:: Available records ::

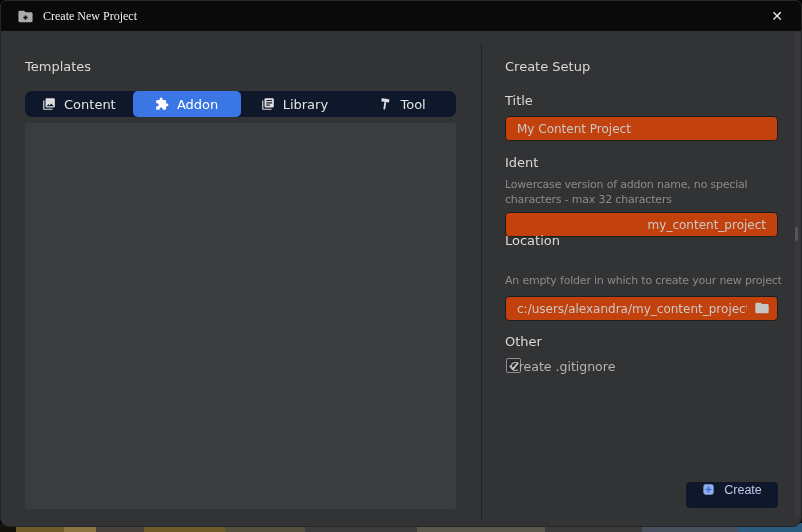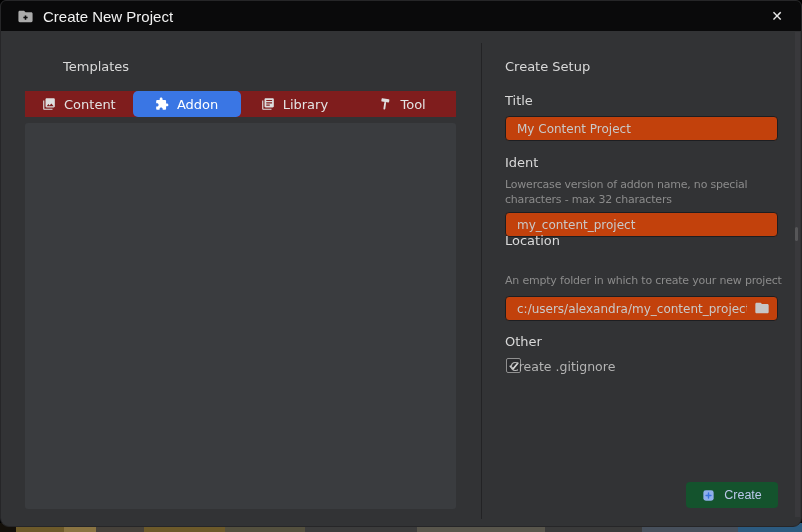"Create New Project" .titlebar .title { font-family: Liberation Sans, sans-serif -> Liberation Serif, serif; font-size: 15px -> 12px }
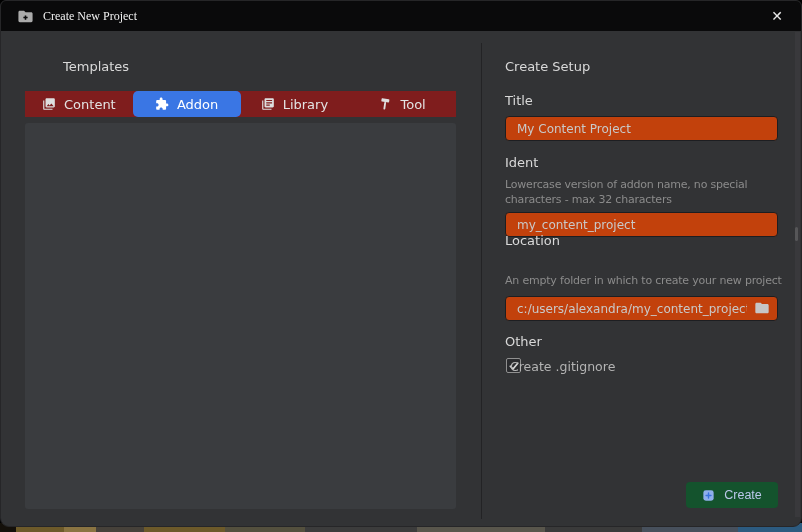"Templates" .templates-heading { margin-left: 38px -> none }
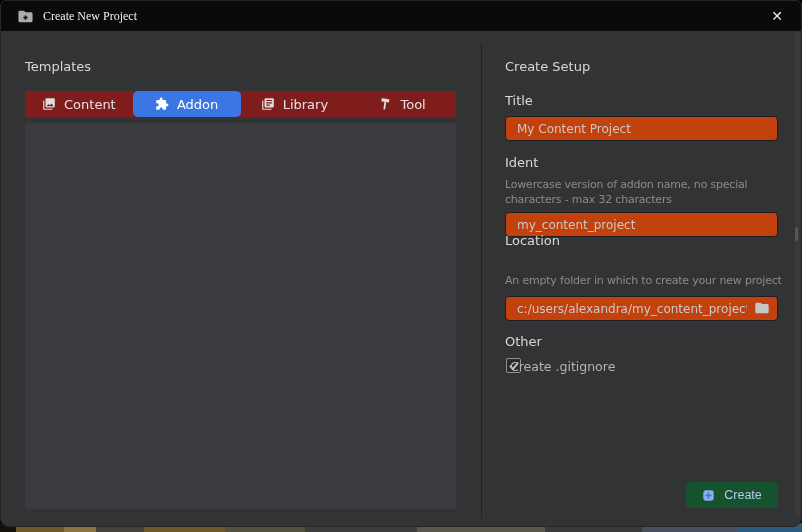"Content" .tabbar { background: #7f1d1d -> #0f172a; border-radius: 0 -> 7px }
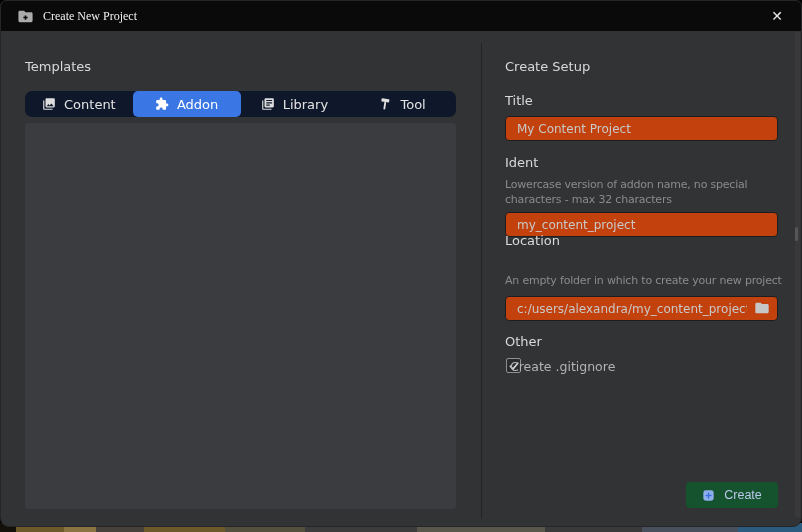"my_content_project" input.field { text-align: none -> right }
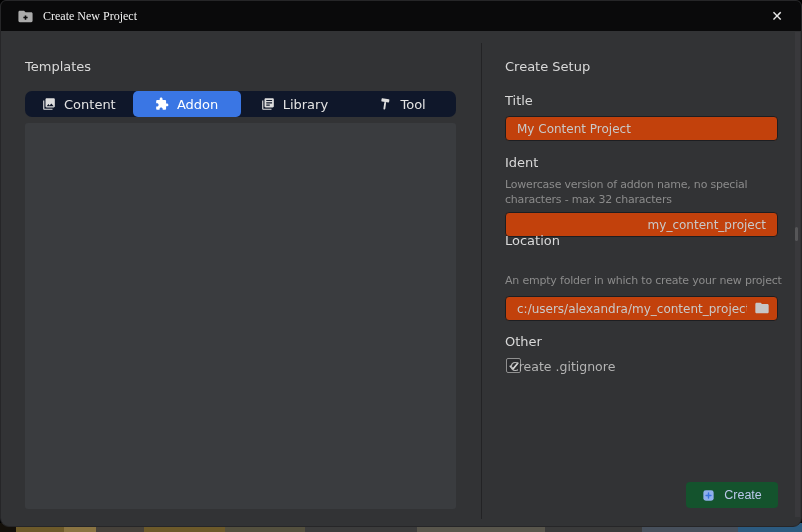"Create" .create-btn { align-items: center -> flex-start; background: #14532d -> #0f172a }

:::

__Your task__: From the line that holds "text-align: none ->" down to the last line of the material above, every line is to be copied exactly, both ends included; pictures are to be omitted.

__Solution__:
"my_content_project" input.field { text-align: none -> right }
"Create" .create-btn { align-items: center -> flex-start; background: #14532d -> #0f172a }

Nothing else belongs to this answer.